Multivariable-adjusted estimates could include any observable data. So age, for example, is easy to define. But dietary history is more difficult. Essentially, any factors — even seemingly unrelated ones — could impact the outcome. If you don’t take those factors into account in your model, you could be working with incomplete or misleading data.
After they applied their analysis method, the results spoke for themselves, Hughes says.
“Testosterone really didn’t seem to be an important factor in explaining one man’s socioeconomic position as opposed to another’s,” Hughes explains.
Essentially, testosterone levels are arbitrary when it comes to one’s economic standing — as arbitrary as whether one smokes or one’s height.
What’s next — The next step in this research is to better examine testosterone in females. Hughes says that the relationship between testosterone levels in females and socioeconomic standing is far less clear than it seems to be for males included in the study.

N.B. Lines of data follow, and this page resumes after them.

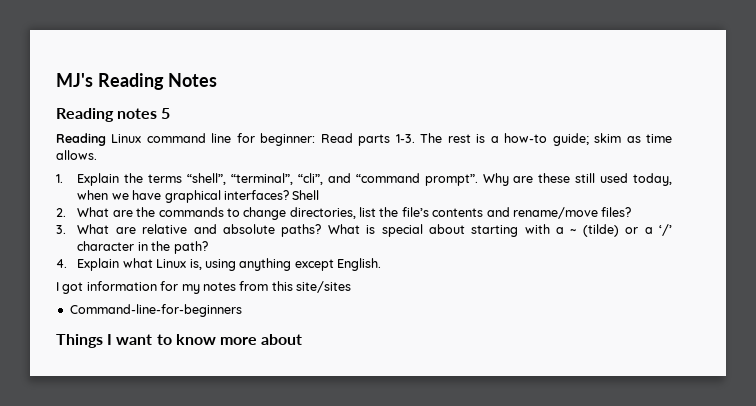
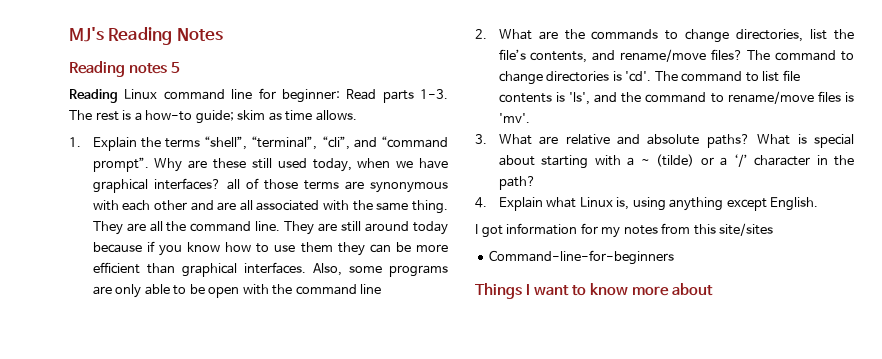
- Why are these still used today, when we have graphical interfaces? Shell
+ Why are these still used today, when we have graphical interfaces? all of those terms are synonymous with each other and are all associated with the same thing. They are all the command line. They are still around today because if you know how to use them they can be more efficient than graphical interfaces. Also, some programs are only able to be open with the command line
- 2. What are the commands to change directories, list the file’s contents and rename/move files?
+ 2. What are the commands to change directories, list the file’s contents, and rename/move files? The command to change directories is 'cd'. The command to list file contents is 'ls', and the command to rename/move files is 'mv'.

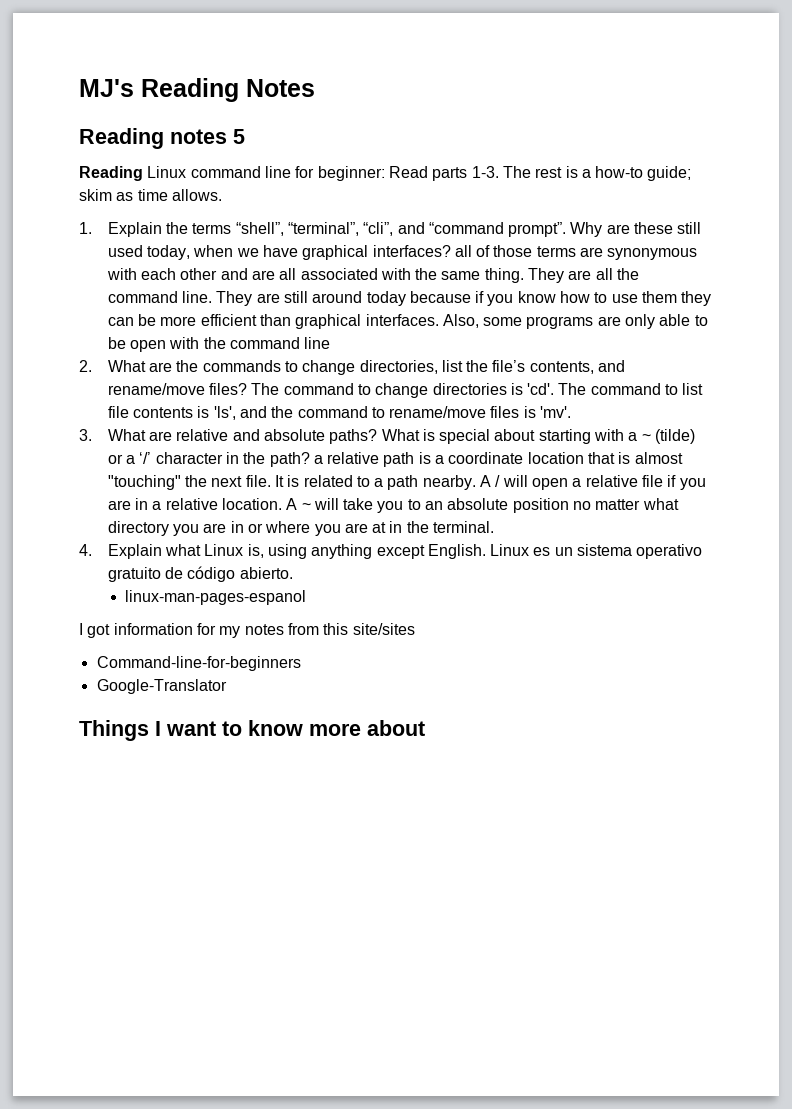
- What is special about starting with a ~ (tilde) or a ‘/’ character in the path?
+ What is special about starting with a ~ (tilde) or a ‘/’ character in the path? a relative path is a coordinate location that is almost "touching" the next file. It is related to a path nearby. A / will open a relative file if you are in a relative location. A ~ will take you to an absolute position no matter what directory you are in or where you are at in the terminal.
+ Linux es un sistema operativo gratuito de código abierto.
+ linux-man-pages-espanol
+ Google-Translator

She’d like to see more future studies include larger numbers of women to try and tease out this information.
“Female androgens need to be measured using more sensitive techniques... for accurate results,” Hooven says, suggesting future work would also need to go further to draw out precise data points for females and testosterone.
But what is perhaps just as important as expanding our understanding of testosterone in all humans is to expand our understanding of the interplay of biology, gender roles, and socio-economic success.
“This is demythologizing the idea that testosterone is really important in all these social ways, and maybe it just isn't,” Hughes says.
The link between high testosterone levels and traditional notions of masculinity is well-established in the cultural conscience, but increasingly the research suggests testosterone is not to do with the main determinants of one’s success.
Abstract: Men with more advantaged socioeconomic position (SEP) have been observed to have higher levels of testosterone. It is unclear whether these associations arise because testosterone has a causal impact on SEP. In 306,248 participants of UK Biobank, we performed sex-stratified genome-wide association analysis to identify genetic variants associated with testosterone. Using the identified variants, we performed Mendelian randomization analysis of the influence of testosterone on socioeconomic position, including income, employment status, neighborhood-level deprivation, and educational qualifications; on health, including self-rated health and body mass index; and on risk-taking behavior. We found little evidence that testosterone affected socioeconomic position, health, or risk-taking. Our results therefore suggest that it is unlikely that testosterone meaningfully affects these outcomes in men or women. Differences between Mendelian randomization and multivariable-adjusted estimates suggest that previously reported associations with socioeconomic position and health may be due to residual confounding or reverse causation.